Cogimos el autobús. Ya había anochecido. Pregunto el nombre de la parada. Habló de su madre. Lo hacía muy a menudo. La adora. Dice que preferiría no ver a pensar que le pudiese pasar algo malo.
—Ella estaría contenta. Voy a empezar un curso de soldador.
—Seguro que sí.
Nos callamos y miramos por la ventana. Luna llena.
Llegamos a la nave donde impartían la formación. Era el primer día. Estaba muy agradecido por la oportunidad. Se lo dijo a la persona que estaba en la puerta. Saludó a todos los que se encontró antes de llegar al aula. Les daba la mano y las gracias. Ellos sonreían algo asombrados. En Guinea, su país natal, había trabajado como soldador desde los 13 años.
Dos semanas después comenzaron la parte práctica. El profesor le preguntó si sabía algo. Él lo negó. Tras verle trabajar se dio cuenta de que se manejaba muy bien. No parecía un principiante. Volvió a insistirle sobre sus conocimientos. Pero le respondía lo mismo. Lo contaba muy serio, abriendo los ojos.
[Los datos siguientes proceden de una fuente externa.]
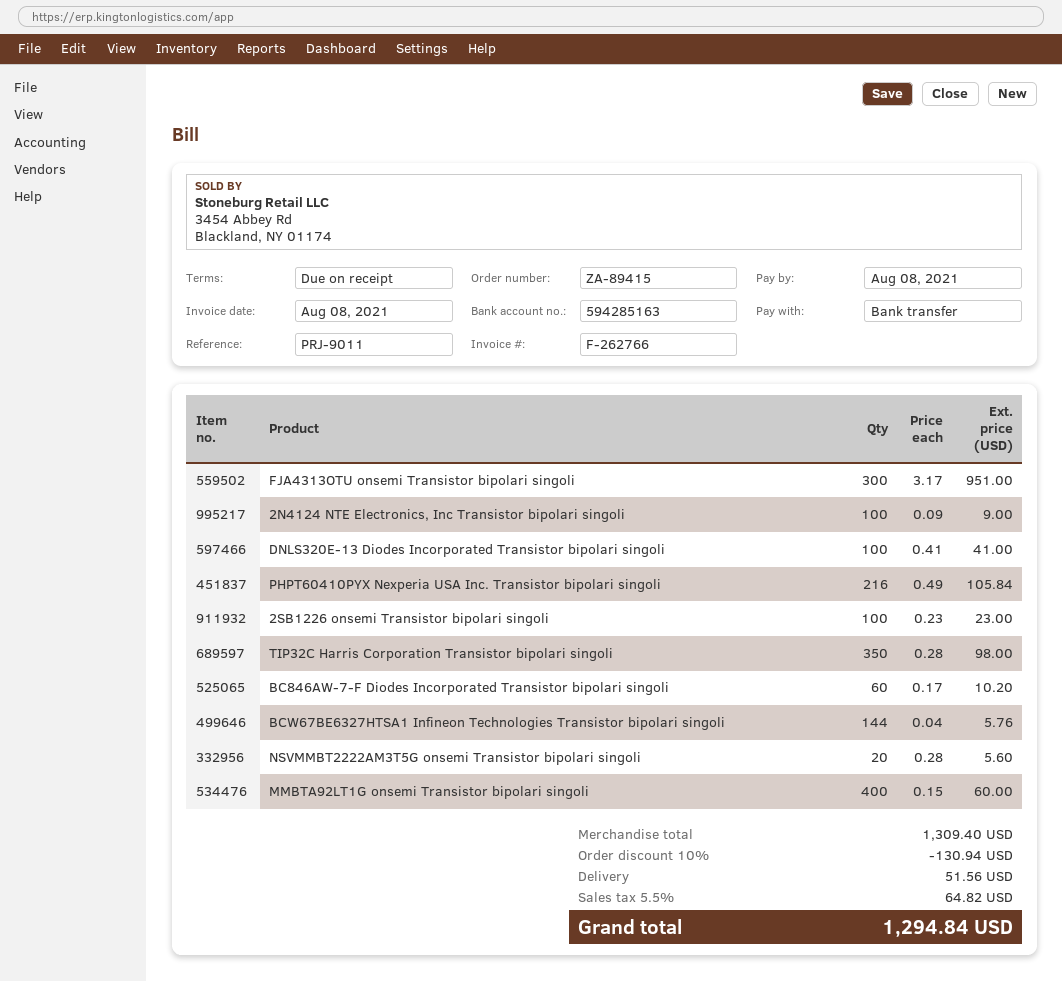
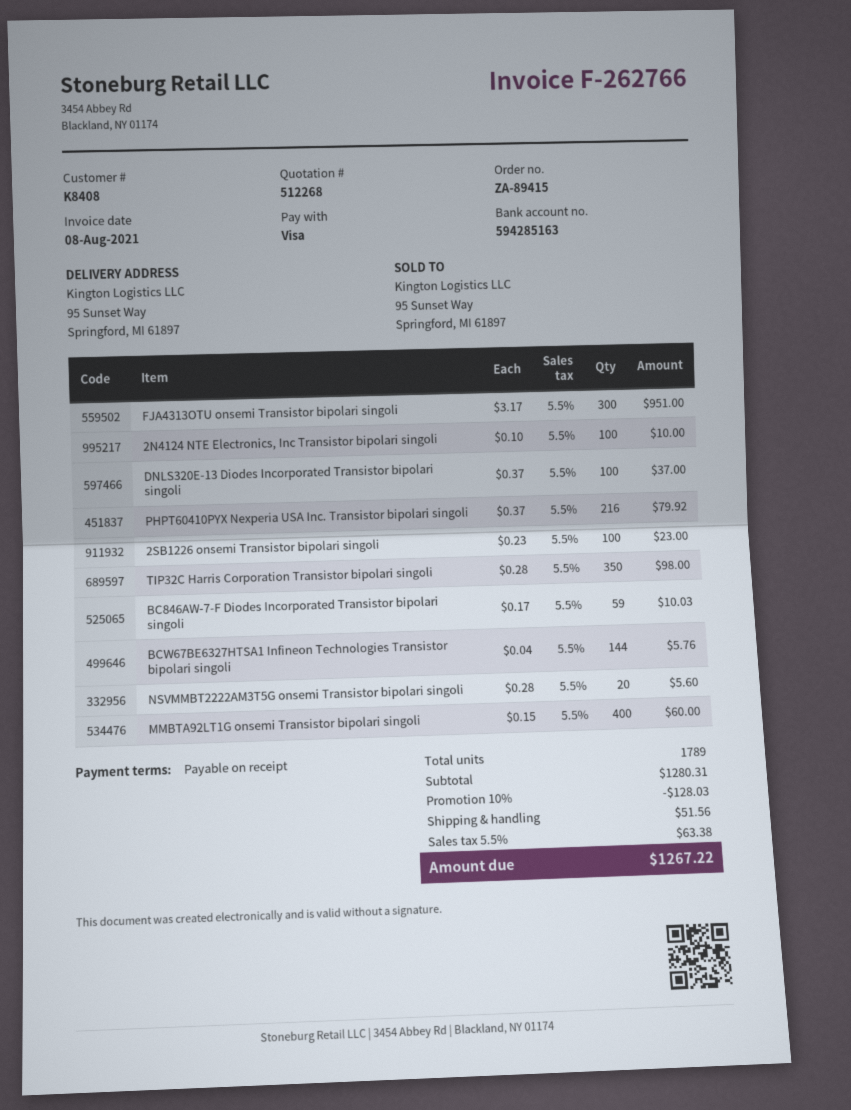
payment method: bank transfer -> Visa
2N4124 NTE Electronics, Inc Transistor bipolari singoli: 100 x 0.09 = 9.00 -> 100 x 0.10 = 10.00
DNLS320E-13 Diodes Incorporated Transistor bipolari singoli: 100 x 0.41 = 41.00 -> 100 x 0.37 = 37.00
PHPT60410PYX Nexperia USA Inc. Transistor bipolari singoli: 216 x 0.49 = 105.84 -> 216 x 0.37 = 79.92
BC846AW-7-F Diodes Incorporated Transistor bipolari singoli: 60 x 0.17 = 10.20 -> 59 x 0.17 = 10.03
subtotal: 1309.40 -> 1280.31
discount: 10% = 130.94 -> 10% = 128.03
tax: 5.5% = 64.82 -> 5.5% = 63.38
total: 1294.84 -> 1267.22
—¿Por qué no le dijiste la verdad?, le pregunté algo extrañada.
—No está bien ir a un curso y saber.
—Bueno, así el profesor conoce tu nivel y te puede enseñar más.
—Si digo lo que sé, ya no me lo explicará todo. Y quizá haya aspectos que no conozca. Pero nunca me los dirá, pensando que ya lo he visto. Para aprender debes pensar que no se sabes nada. Atender como si fuese la primera vez.
Me miró fijamente.
—¡No está bien decir que ya lo has estudiado! Además, él es el profesor. ¿Cómo voy a saber yo más que él? Hay que escuchar a quien te enseña. Aprender de todos. Sobre todo de las madres. Cuando vivía con ella estaba mucho rato a su lado y la miraba. A veces, cuando no sé cómo hacer algo, pienso en mi madre. Y lo consigo.
Así, un día cualquiera, descubro que hay muchos maestros escondidos viviendo a nuestro lado. Aprendices humildes con corazón de niño. Soñadores incansables, perseverantes, en esta tierra prometida.